When you reach the line containing "New 509 snowmobile" in the data below, begin returning lines exactly as written, and stop once the line containing "Einführung in die" has been returned.

/---

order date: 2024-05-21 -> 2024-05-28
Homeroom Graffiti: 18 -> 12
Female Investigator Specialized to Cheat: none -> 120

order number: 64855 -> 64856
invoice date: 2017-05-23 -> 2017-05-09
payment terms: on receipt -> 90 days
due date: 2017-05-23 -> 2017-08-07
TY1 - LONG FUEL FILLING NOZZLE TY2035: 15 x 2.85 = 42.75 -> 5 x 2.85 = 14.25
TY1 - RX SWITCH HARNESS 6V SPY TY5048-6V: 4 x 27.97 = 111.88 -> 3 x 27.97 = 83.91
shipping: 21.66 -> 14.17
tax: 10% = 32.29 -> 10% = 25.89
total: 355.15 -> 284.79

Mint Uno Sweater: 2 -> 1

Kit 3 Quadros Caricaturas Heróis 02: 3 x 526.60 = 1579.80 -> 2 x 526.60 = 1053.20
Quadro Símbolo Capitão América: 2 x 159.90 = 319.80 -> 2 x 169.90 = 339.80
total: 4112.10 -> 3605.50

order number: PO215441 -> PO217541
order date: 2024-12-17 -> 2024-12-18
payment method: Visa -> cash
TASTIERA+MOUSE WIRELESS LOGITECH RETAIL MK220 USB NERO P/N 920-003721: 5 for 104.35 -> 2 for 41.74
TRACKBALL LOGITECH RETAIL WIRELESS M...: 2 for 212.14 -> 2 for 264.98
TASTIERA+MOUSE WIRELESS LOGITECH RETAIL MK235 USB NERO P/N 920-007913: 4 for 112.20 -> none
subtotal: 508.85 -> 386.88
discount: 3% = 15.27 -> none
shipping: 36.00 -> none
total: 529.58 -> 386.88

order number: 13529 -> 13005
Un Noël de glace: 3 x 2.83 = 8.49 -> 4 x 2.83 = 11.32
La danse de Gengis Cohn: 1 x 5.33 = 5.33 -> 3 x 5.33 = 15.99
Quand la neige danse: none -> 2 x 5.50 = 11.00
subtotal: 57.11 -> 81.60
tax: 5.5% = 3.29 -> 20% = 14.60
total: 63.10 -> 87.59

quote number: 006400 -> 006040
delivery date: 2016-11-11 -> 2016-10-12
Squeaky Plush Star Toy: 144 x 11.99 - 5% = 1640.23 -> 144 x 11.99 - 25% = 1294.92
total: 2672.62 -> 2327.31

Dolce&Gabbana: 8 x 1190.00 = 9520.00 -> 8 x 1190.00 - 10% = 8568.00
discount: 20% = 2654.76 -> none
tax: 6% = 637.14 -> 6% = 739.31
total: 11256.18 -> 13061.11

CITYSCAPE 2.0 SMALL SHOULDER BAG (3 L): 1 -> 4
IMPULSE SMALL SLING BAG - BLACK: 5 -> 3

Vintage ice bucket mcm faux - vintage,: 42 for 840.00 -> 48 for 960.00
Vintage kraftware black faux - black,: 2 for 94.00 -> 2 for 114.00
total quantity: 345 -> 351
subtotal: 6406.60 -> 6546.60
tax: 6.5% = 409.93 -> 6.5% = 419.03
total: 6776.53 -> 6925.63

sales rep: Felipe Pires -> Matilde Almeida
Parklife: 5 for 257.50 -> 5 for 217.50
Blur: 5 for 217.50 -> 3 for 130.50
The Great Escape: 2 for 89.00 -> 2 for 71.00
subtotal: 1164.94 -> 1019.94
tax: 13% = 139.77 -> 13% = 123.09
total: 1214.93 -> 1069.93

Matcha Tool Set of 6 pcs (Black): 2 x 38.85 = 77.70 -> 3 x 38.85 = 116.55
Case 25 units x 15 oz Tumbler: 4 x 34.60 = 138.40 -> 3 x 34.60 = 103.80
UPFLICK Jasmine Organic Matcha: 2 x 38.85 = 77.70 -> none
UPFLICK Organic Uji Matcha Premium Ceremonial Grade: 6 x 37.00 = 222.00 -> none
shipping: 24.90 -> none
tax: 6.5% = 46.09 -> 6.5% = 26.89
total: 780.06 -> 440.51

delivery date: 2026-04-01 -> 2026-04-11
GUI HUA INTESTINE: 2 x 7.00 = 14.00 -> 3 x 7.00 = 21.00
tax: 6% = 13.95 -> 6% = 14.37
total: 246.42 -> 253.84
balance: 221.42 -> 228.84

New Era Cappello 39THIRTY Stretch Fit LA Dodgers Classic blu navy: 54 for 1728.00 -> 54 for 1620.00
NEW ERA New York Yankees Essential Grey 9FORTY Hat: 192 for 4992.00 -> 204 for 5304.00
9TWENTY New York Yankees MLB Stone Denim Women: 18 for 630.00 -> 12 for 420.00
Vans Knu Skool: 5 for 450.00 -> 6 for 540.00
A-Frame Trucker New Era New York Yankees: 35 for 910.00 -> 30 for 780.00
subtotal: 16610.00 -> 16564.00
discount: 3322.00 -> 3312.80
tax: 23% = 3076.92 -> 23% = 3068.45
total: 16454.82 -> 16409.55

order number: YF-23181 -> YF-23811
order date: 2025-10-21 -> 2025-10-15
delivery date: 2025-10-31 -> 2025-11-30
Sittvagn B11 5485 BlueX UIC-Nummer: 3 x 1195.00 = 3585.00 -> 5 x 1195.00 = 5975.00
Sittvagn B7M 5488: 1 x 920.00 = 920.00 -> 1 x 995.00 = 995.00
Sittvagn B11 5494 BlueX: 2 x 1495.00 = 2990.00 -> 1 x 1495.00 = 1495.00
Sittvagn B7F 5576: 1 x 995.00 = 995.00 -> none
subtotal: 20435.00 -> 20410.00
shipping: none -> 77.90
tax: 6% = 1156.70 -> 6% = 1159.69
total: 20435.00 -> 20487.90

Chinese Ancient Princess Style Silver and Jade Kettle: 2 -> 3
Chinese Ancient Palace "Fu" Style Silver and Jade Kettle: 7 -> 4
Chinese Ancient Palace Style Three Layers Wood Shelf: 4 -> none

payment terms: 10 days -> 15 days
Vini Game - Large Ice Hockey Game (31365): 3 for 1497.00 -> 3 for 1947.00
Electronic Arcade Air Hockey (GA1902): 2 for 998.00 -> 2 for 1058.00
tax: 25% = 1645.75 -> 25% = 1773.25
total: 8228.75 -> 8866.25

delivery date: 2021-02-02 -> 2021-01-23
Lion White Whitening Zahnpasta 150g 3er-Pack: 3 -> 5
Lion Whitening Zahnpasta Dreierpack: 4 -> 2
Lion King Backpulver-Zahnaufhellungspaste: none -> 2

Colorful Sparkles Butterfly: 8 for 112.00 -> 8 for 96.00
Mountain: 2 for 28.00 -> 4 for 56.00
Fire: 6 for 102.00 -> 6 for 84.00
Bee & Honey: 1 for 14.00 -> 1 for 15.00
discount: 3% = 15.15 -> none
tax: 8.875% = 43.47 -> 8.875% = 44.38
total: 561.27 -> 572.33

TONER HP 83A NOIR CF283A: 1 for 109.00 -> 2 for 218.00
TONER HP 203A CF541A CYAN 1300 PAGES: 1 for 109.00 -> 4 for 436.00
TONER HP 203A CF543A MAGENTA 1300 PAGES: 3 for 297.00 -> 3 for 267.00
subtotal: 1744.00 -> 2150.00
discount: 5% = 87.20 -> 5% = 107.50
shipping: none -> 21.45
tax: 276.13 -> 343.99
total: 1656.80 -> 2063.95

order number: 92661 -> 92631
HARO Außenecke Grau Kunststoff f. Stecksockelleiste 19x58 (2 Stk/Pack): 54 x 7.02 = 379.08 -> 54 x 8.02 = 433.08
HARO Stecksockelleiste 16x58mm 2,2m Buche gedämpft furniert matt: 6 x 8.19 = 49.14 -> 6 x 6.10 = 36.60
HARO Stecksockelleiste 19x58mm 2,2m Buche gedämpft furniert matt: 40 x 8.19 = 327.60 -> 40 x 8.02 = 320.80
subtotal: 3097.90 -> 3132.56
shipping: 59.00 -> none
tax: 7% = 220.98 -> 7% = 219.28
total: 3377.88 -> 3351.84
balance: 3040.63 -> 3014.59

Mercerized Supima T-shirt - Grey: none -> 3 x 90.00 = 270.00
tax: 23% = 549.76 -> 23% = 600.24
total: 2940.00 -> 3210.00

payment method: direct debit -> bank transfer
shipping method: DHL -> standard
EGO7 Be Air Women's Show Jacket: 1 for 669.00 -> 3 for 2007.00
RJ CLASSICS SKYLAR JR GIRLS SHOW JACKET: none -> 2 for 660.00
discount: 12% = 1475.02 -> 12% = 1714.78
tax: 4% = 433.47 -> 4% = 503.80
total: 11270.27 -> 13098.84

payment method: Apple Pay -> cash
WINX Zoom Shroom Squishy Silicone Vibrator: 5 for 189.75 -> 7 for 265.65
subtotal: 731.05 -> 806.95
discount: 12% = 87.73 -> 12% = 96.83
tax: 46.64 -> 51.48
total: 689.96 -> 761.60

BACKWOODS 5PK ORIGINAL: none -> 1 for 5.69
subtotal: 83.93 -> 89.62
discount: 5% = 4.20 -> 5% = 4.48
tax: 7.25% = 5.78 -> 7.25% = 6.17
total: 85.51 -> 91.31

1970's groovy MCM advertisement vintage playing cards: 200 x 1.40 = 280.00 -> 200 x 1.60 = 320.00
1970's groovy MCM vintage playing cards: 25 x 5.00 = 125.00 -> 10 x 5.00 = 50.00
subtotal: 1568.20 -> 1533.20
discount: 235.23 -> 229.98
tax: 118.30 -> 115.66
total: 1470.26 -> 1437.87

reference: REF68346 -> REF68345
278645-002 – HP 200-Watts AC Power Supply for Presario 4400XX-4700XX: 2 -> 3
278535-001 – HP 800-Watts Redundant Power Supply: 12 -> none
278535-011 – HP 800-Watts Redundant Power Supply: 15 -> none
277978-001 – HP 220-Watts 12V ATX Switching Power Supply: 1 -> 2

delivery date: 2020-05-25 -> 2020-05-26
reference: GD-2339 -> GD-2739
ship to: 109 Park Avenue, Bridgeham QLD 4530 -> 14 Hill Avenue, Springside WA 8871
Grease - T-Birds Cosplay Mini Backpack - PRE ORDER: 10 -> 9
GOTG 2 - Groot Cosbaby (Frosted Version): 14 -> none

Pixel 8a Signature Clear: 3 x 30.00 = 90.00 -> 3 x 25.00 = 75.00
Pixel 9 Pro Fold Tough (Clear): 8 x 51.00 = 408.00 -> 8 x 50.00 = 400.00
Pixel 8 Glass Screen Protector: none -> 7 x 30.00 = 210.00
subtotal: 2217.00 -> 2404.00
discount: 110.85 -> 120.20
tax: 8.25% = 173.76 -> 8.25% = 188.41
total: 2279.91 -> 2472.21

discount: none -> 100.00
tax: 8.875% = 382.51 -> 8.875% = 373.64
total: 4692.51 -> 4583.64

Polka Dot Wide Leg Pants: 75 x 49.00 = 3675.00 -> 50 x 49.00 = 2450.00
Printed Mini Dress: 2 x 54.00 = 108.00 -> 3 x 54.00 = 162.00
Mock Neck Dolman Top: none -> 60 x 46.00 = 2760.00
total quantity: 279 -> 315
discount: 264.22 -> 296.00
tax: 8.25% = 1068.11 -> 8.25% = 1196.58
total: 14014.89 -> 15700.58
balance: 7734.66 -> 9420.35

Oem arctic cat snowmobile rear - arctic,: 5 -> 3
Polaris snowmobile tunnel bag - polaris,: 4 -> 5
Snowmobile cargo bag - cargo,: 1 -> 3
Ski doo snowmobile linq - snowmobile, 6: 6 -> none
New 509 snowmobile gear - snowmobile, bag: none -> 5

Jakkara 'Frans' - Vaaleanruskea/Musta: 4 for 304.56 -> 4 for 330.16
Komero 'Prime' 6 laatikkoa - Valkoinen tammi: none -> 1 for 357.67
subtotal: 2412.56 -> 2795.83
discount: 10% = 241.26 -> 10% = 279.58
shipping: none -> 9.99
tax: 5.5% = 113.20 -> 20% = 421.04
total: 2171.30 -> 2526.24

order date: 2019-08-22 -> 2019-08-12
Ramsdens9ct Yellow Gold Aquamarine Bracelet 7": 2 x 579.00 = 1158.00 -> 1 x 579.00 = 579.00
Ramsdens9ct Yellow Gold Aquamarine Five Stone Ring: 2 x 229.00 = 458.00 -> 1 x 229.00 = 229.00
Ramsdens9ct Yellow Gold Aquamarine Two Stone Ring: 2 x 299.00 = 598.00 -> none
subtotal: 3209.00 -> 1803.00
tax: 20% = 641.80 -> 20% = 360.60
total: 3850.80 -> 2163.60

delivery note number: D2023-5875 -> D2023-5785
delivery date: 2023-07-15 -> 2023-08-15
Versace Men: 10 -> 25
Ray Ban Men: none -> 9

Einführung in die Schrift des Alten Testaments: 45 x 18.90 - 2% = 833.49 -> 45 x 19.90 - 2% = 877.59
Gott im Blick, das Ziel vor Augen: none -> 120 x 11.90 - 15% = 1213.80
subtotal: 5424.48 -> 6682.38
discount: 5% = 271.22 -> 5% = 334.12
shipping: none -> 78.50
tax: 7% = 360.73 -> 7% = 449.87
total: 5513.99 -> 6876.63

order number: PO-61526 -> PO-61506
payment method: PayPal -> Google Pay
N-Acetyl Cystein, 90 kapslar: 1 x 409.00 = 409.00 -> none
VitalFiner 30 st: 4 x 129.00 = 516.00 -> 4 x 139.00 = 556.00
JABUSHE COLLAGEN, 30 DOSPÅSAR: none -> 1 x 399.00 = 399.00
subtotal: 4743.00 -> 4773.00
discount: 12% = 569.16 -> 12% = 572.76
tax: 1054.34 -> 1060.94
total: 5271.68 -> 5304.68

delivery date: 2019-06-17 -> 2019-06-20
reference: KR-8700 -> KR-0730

\---

▶ _ANSWER TO THE EXERCISE_:
New 509 snowmobile gear - snowmobile, bag: none -> 5

Jakkara 'Frans' - Vaaleanruskea/Musta: 4 for 304.56 -> 4 for 330.16
Komero 'Prime' 6 laatikkoa - Valkoinen tammi: none -> 1 for 357.67
subtotal: 2412.56 -> 2795.83
discount: 10% = 241.26 -> 10% = 279.58
shipping: none -> 9.99
tax: 5.5% = 113.20 -> 20% = 421.04
total: 2171.30 -> 2526.24

order date: 2019-08-22 -> 2019-08-12
Ramsdens9ct Yellow Gold Aquamarine Bracelet 7": 2 x 579.00 = 1158.00 -> 1 x 579.00 = 579.00
Ramsdens9ct Yellow Gold Aquamarine Five Stone Ring: 2 x 229.00 = 458.00 -> 1 x 229.00 = 229.00
Ramsdens9ct Yellow Gold Aquamarine Two Stone Ring: 2 x 299.00 = 598.00 -> none
subtotal: 3209.00 -> 1803.00
tax: 20% = 641.80 -> 20% = 360.60
total: 3850.80 -> 2163.60

delivery note number: D2023-5875 -> D2023-5785
delivery date: 2023-07-15 -> 2023-08-15
Versace Men: 10 -> 25
Ray Ban Men: none -> 9

Einführung in die Schrift des Alten Testaments: 45 x 18.90 - 2% = 833.49 -> 45 x 19.90 - 2% = 877.59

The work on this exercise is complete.